I tend to use the UI automation HelpText to tell White that my application is busy, this approach is not supported by White out of the box, so you will have to put it in yourself. These code samples are for WPF, but the technique can be used in other UI Frameworks

First, you want to create an attached property:

public static class BusyAutomationBehaviour
{
    public static readonly DependencyProperty IsApplicationBusyProperty =
        DependencyProperty.RegisterAttached("IsApplicationBusy", typeof (bool), typeof (BusyAutomationBehaviour), new PropertyMetadata(OnChanged));

    private static void OnChanged(DependencyObject d, DependencyPropertyChangedEventArgs e)
    {
        AutomationProperties.SetHelpText(d, GetIsApplicationBusy(d) ? "Busy" : string.Empty);           
    }

    public static void SetIsApplicationBusy(DependencyObject element, bool value)
    {
        element.SetValue(IsApplicationBusyProperty, value);
    }

    public static bool GetIsApplicationBusy(DependencyObject element)
    {
        return (bool) element.GetValue(IsApplicationBusyProperty);
    }
}

You can attach this on your main Window, then bind it to a property which is true when your application is busy. Now this requires your application to know when it is busy, so I hope you have made this a cross cutting concern in your app.

<Window ........
        wpfTodo:BusyAutomationBehaviour.IsApplicationBusy="{Binding LoadingTasks}">

Then in your Screen you can have a WaitWhileBusy helper.

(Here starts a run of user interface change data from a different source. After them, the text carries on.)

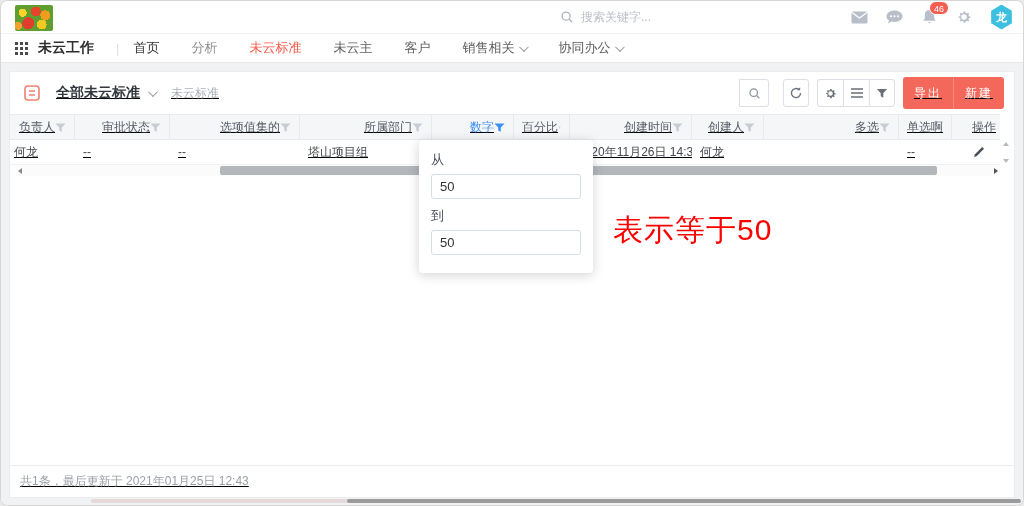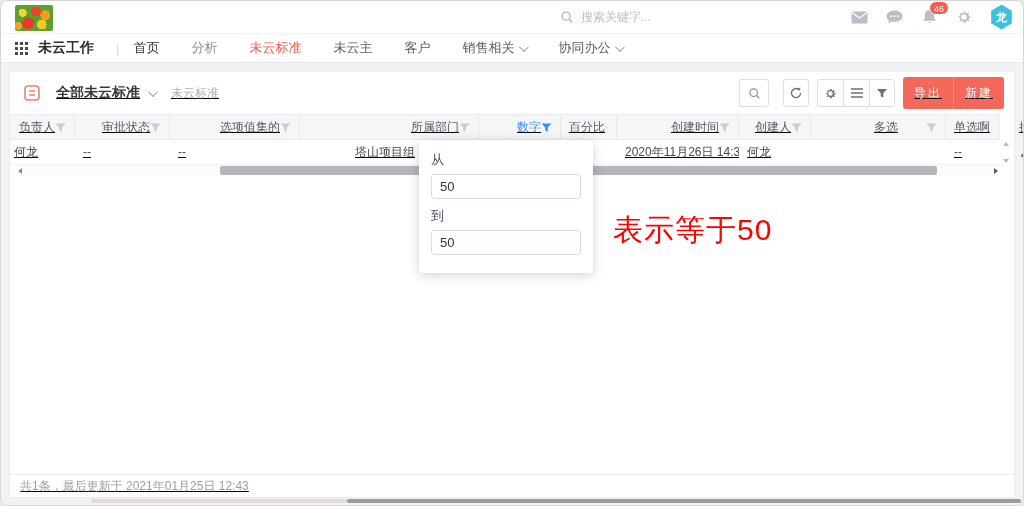--- a/index.html
+++ b/index.html
@@ -87,7 +87,7 @@
   .td { display:flex; align-items:center; padding:0 8px; font-size:12px; color:#43484f;
         overflow:hidden; white-space:nowrap; }
   .c0{width:65px;flex:none;} .c1{width:95px;flex:none;} .c2{width:130px;flex:none;}
-  .c3{width:132px;flex:none;margin-left:47px;} .c4{width:82px;flex:none;} .c5{width:56px;flex:none;}
+  .c3{width:132px;flex:none;} .c4{width:82px;flex:none;} .c5{width:56px;flex:none;}
   .c6{width:122px;flex:none;} .c7{width:72px;flex:none;} .c8{width:135px;flex:none;gap:28px;}
   .c9{width:53px;flex:none;} .c10{width:52px;flex:none;border-right:none;}
   .clip-l { margin-left:-4px; }

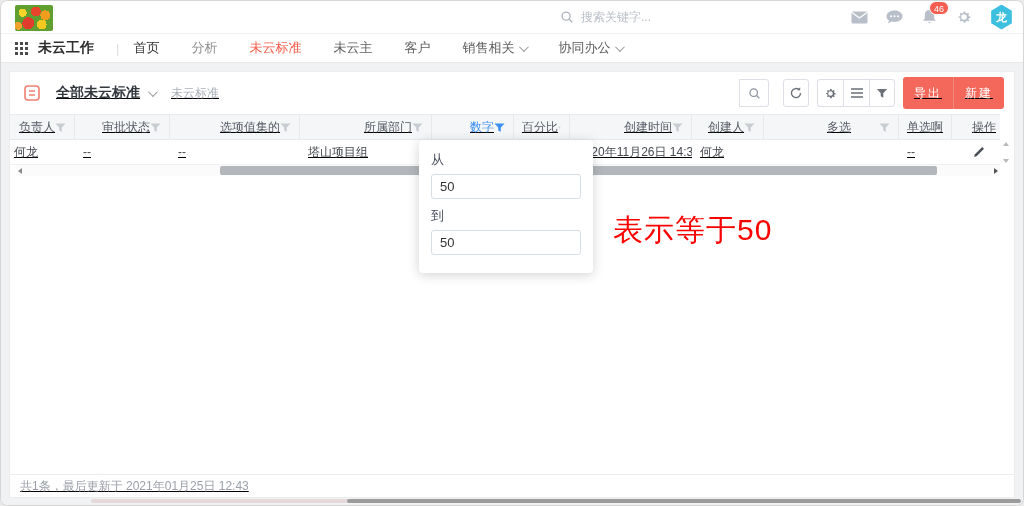--- a/index.html
+++ b/index.html
@@ -88,7 +88,7 @@
         overflow:hidden; white-space:nowrap; }
   .c0{width:65px;flex:none;} .c1{width:95px;flex:none;} .c2{width:130px;flex:none;}
   .c3{width:132px;flex:none;} .c4{width:82px;flex:none;} .c5{width:56px;flex:none;}
-  .c6{width:122px;flex:none;} .c7{width:72px;flex:none;} .c8{width:135px;flex:none;gap:28px;}
+  .c6{width:122px;flex:none;} .c7{width:72px;flex:none;} .c8{width:135px;flex:none;}
   .c9{width:53px;flex:none;} .c10{width:52px;flex:none;border-right:none;}
   .clip-l { margin-left:-4px; }
   .td.c10 { justify-content:center; }

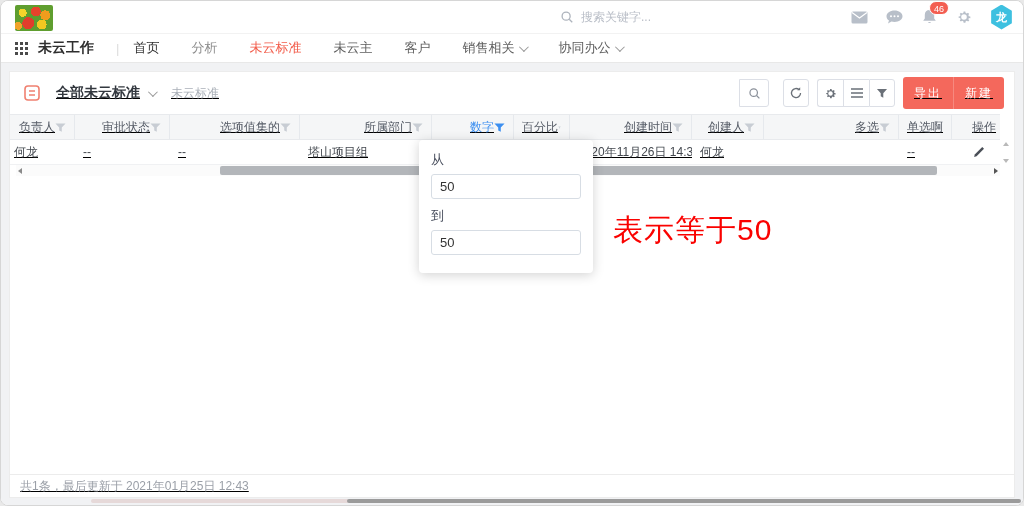--- a/index.html
+++ b/index.html
@@ -104,7 +104,7 @@
   .hscroll .tri-lf { margin-left:2px; }
   .hscroll .tri-rt { position:absolute; right:2px; }
   .tfill { flex:1; }
-  .statusbar { height:23px; border-top:1px solid #ececec; display:flex; align-items:center;
+  .statusbar { height:32px; border-top:1px solid #ececec; display:flex; align-items:center;
                padding:0 10px; font-size:12px; color:#9a9fa7; }
 
   

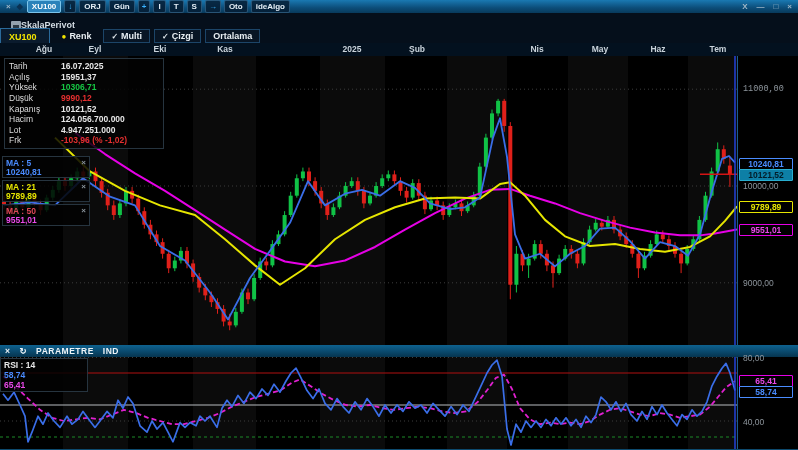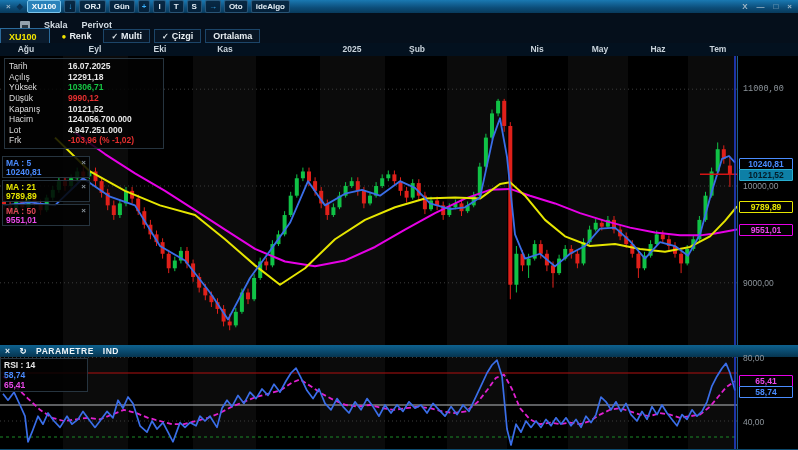--- a/index.html
+++ b/index.html
@@ -17,7 +17,7 @@
   .wbtn{font-size:8px;font-weight:bold;color:#9fb6c6;background:none;border:none;padding:0 2px;}
   
   .menubar{position:absolute;top:13px;left:0;width:798px;height:25px;background:#050f1b;border-bottom:1px solid #0c3150;
-    display:flex;align-items:center;gap:14px;padding:0 20px;box-sizing:border-box;}
+    display:flex;align-items:center;padding:0 11px;box-sizing:border-box;}
   .mitem{font-size:9px;font-weight:bold;color:#d4dde4;}
   .floppy{width:10px;height:9px;background:#93a1ad;border-radius:1px;position:relative;}
   .floppy:after{content:"";position:absolute;left:2px;bottom:1px;width:6px;height:4px;background:#2a3742;}

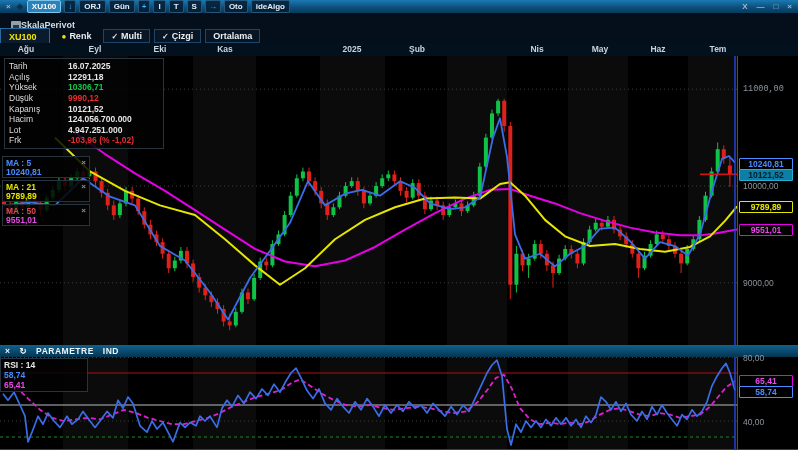--- a/index.html
+++ b/index.html
@@ -109,7 +109,7 @@
   </div>
 
   <div class="months" id="months">
-      <span class="mlabel" style="left: 26px;">Ağu</span>
+      <span class="mlabel" style="left: 44px;">Ağu</span>
       <span class="mlabel" style="left: 95px;">Eyl</span>
       <span class="mlabel" style="left: 160px;">Eki</span>
       <span class="mlabel" style="left: 225px;">Kas</span>

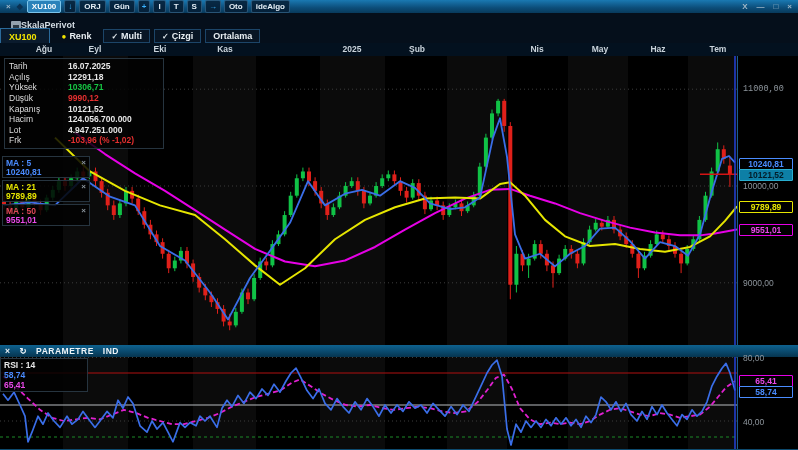--- a/index.html
+++ b/index.html
@@ -44,7 +44,7 @@
   .infobox{position:absolute;top:2px;left:4px;width:160px;background:rgba(2,2,2,.82);border:1px solid #26343f;padding:2px 4px;box-sizing:border-box;}
   .irow{display:flex;height:10.6px;align-items:center;}
   .ilab{width:52px;font-size:8.5px;font-weight:normal;color:#dcdcdc;}
-  .ival{font-size:8.5px;font-weight:bold;margin-left:7px;}
+  .ival{font-size:8.5px;font-weight:bold;}
   .mabox{position:absolute;left:2px;width:88px;background:rgba(2,2,2,.85);border:1px solid #26343f;padding:1px 3px;box-sizing:border-box;}
   .marow{display:flex;justify-content:space-between;align-items:center;height:9px;}
   .malab,.maval{font-size:8.5px;font-weight:bold;}

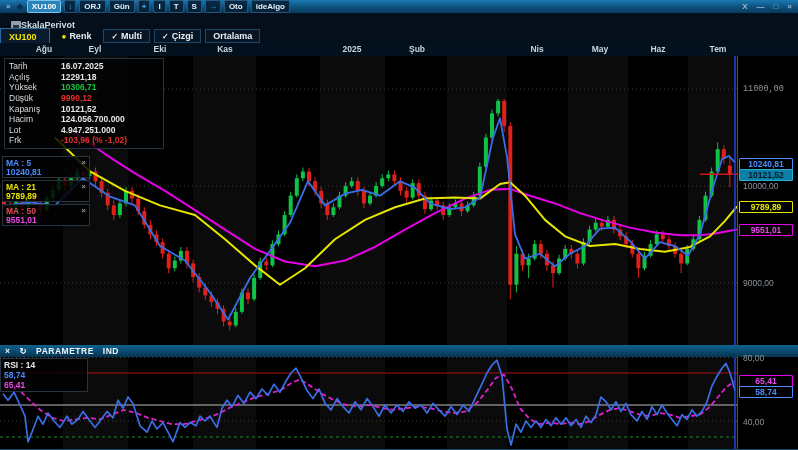--- a/index.html
+++ b/index.html
@@ -399,7 +399,7 @@
         </div>
         <div class="irow">
           <span class="ilab">Açılış</span>
-          <span class="ival" style="color:#e6e6e6">12291,18</span>
+          <span class="ival" style="color:#e6e6e6">15951,37</span>
         </div>
         <div class="irow">
           <span class="ilab">Yüksek</span>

    public void WaitWhileBusy()
    {
        Retry.For(ShellIsBusy, isBusy => isBusy, TimeSpan.FromSeconds(30));
    }

    bool ShellIsBusy()
    {
        var currentPropertyValue = WhiteWindow.AutomationElement.GetCurrentPropertyValue(AutomationElement.HelpTextProperty);
        return currentPropertyValue != null && ((string)currentPropertyValue).Contains("Busy");
    }

I hope to expand this article later.